**WHAT IS NEEDED**
Which lines of the entries contain the word "direction"? Please list them.

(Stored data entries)
++++++++++++++++++++
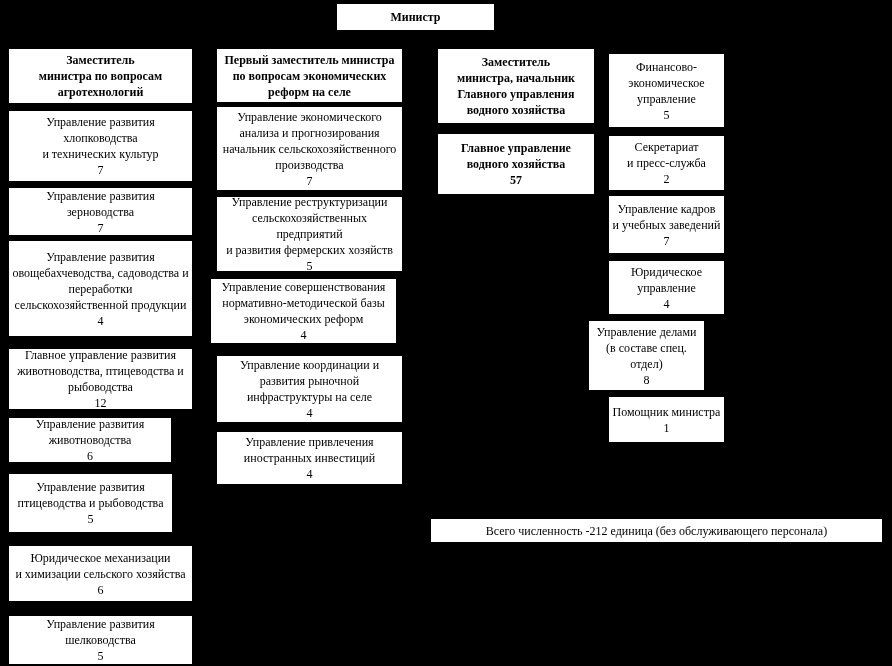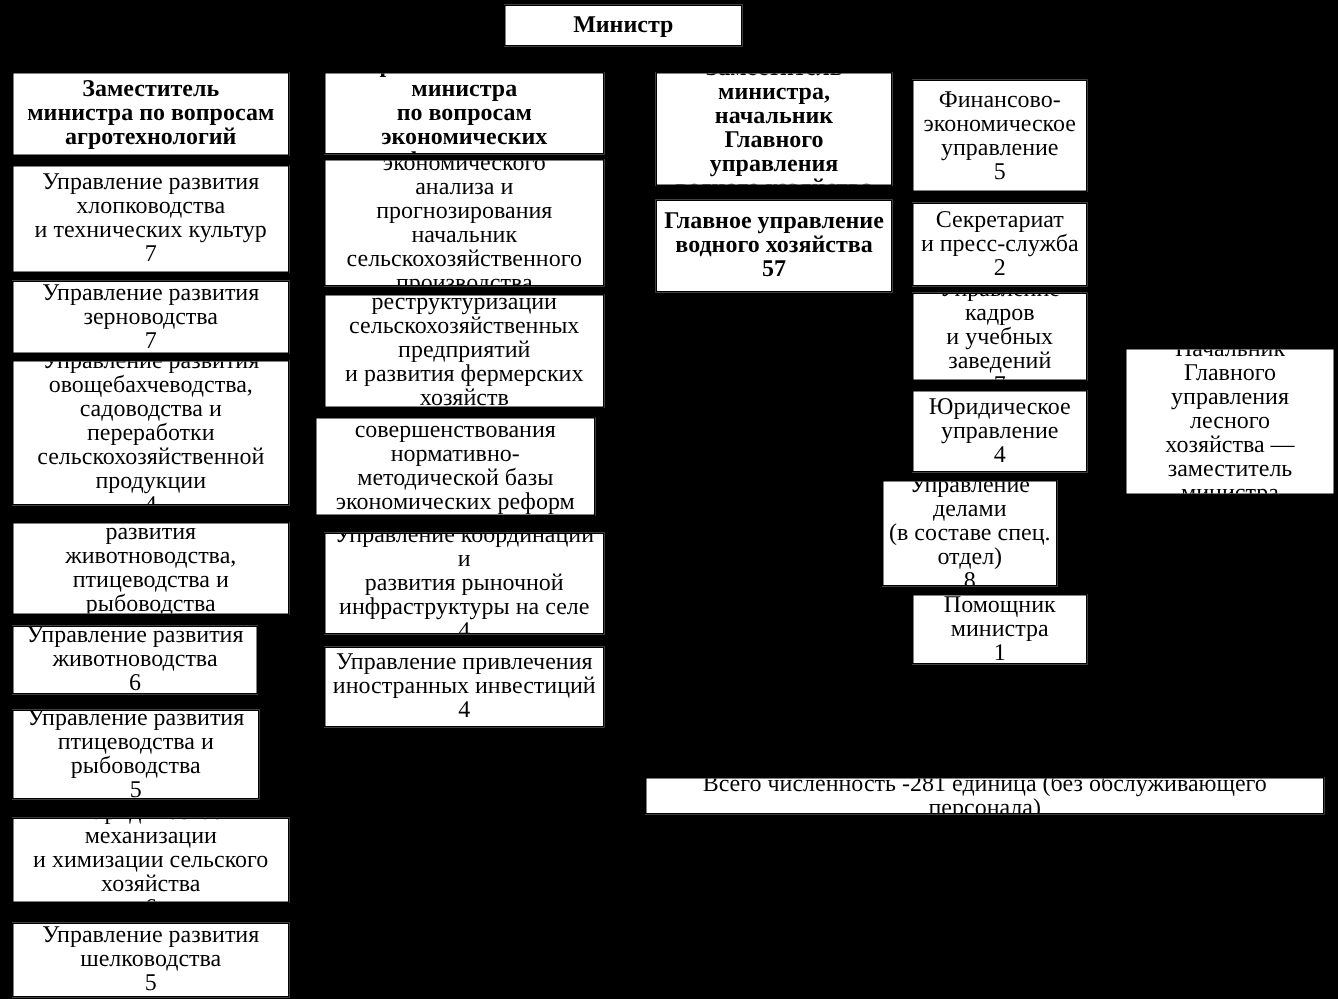--- a/index.html
+++ b/index.html
@@ -3,21 +3,21 @@
 <meta charset="utf-8">
 <style>
   html,body { margin:0; padding:0; background:#000; }
   .stage {
     position:relative; width:892px; height:666px; background:#000;
     font-family:"Liberation Serif", serif; color:#000; overflow:hidden;
   }
   .box {
     position:absolute; background:#fff; color:#000;
     display:flex; flex-direction:column; justify-content:center; align-items:center;
-    text-align:center; font-size:16px; line-height:16px;
+    text-align:center; font-size:12px; line-height:16px;
     box-sizing:border-box; padding:1px 3px; overflow:hidden;
     border:1px solid #000;
   }
   .box .lbl { white-space:pre-line; display:block; }
   .box .cnt { display:block; }
   .bold { font-weight:bold; }
   .single { flex-direction:row; }
 </style>
 </head>
 <body>
@@ -151,25 +151,18 @@
     <span class="lbl">Управление делами
 (в составе спец.
 отдел)</span>
     <span class="cnt">8</span>
   </div>
   <div class="box" style="left:608px;top:396px;width:117px;height:47px">
     <span class="lbl">Помощник министра</span>
     <span class="cnt">1</span>
   </div>
 
-  <div class="box" style="left:750px;top:232px;width:140px;height:98px">
-    <span class="lbl">Начальник Главного
-управления лесного
-хозяйства —
-заместитель
-министра</span>
-  </div>
 
   <div class="box single" style="left:430px;top:518px;width:453px;height:25px">
-    <span class="lbl">Всего численность -281 единица (без обслуживающего персонала)</span>
+    <span class="lbl">Всего численность -212 единица (без обслуживающего персонала)</span>
   </div>
 
 </div>
 
 </body></html>

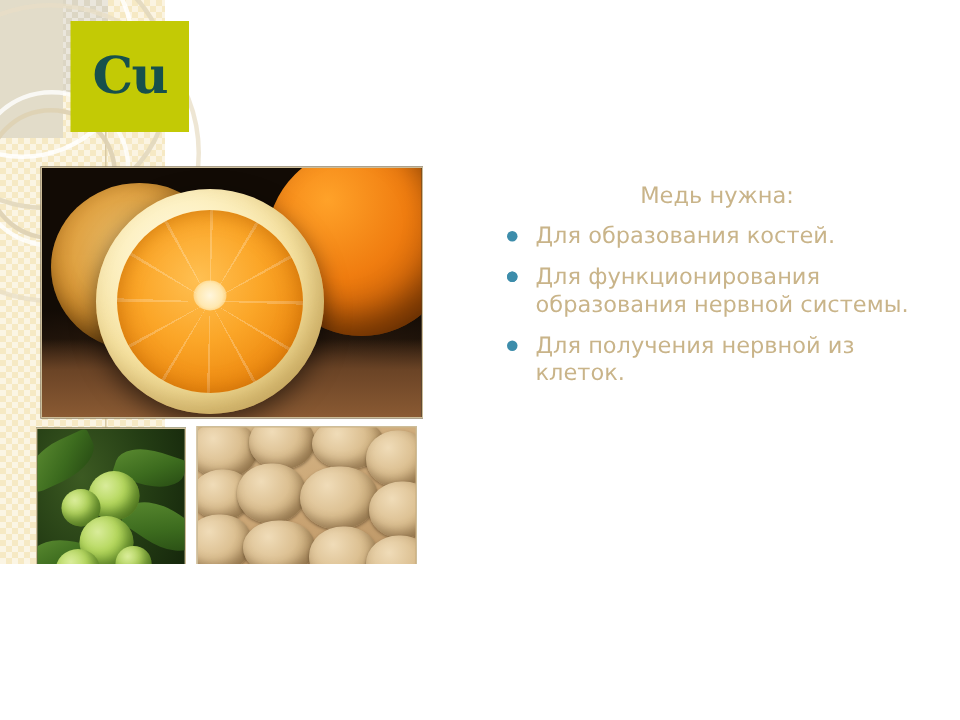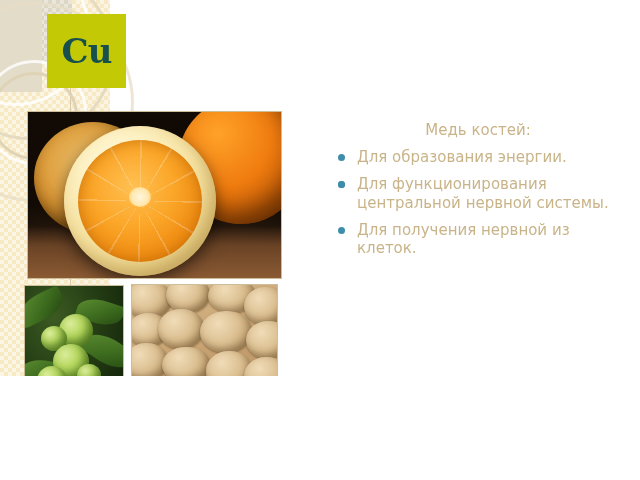--- a/index.html
+++ b/index.html
@@ -330,33 +330,33 @@
       <div class="spud" style="left:30px; top:62px;  width:48px; height:36px;"></div>
       <div class="spud" style="left:74px; top:66px;  width:46px; height:40px;"></div>
       <div class="spud" style="left:112px;top:72px;  width:44px; height:38px;"></div>
       <div class="spud" style="left:-6px; top:92px;  width:44px; height:40px;"></div>
       <div class="spud" style="left:32px; top:96px;  width:46px; height:38px;"></div>
       <div class="spud" style="left:74px; top:100px; width:48px; height:38px;"></div>
       <div class="spud" style="left:116px;top:104px; width:42px; height:36px;"></div>
     </div>
   </div>
 
-  <div class="body-head">Медь костей:</div>
+  <div class="body-head">Медь нужна:</div>
 
   <ul class="bullet-list">
     <li class="bullet-item">
       <span class="bullet-dot"></span>
-      <span>Для образования энергии.</span>
+      <span>Для образования костей.</span>
     </li>
     <li class="bullet-item">
       <span class="bullet-dot"></span>
     </li>
     <li class="bullet-item">
       <span class="bullet-dot"></span>
-      <span>Для функционирования центральной нервной системы.</span>
+      <span>Для функционирования образования нервной системы.</span>
     </li>
     <li class="bullet-item">
       <span class="bullet-dot"></span>
       <span>Для получения нервной из клеток.</span>
     </li>
   </ul>
 
 </div>
 
 </body></html>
++++++++++++++++++++
**ANSWER TO THIS EXERCISE**
     display:flex; flex-direction:column; justify-content:center; align-items:center;
   .single { flex-direction:row; }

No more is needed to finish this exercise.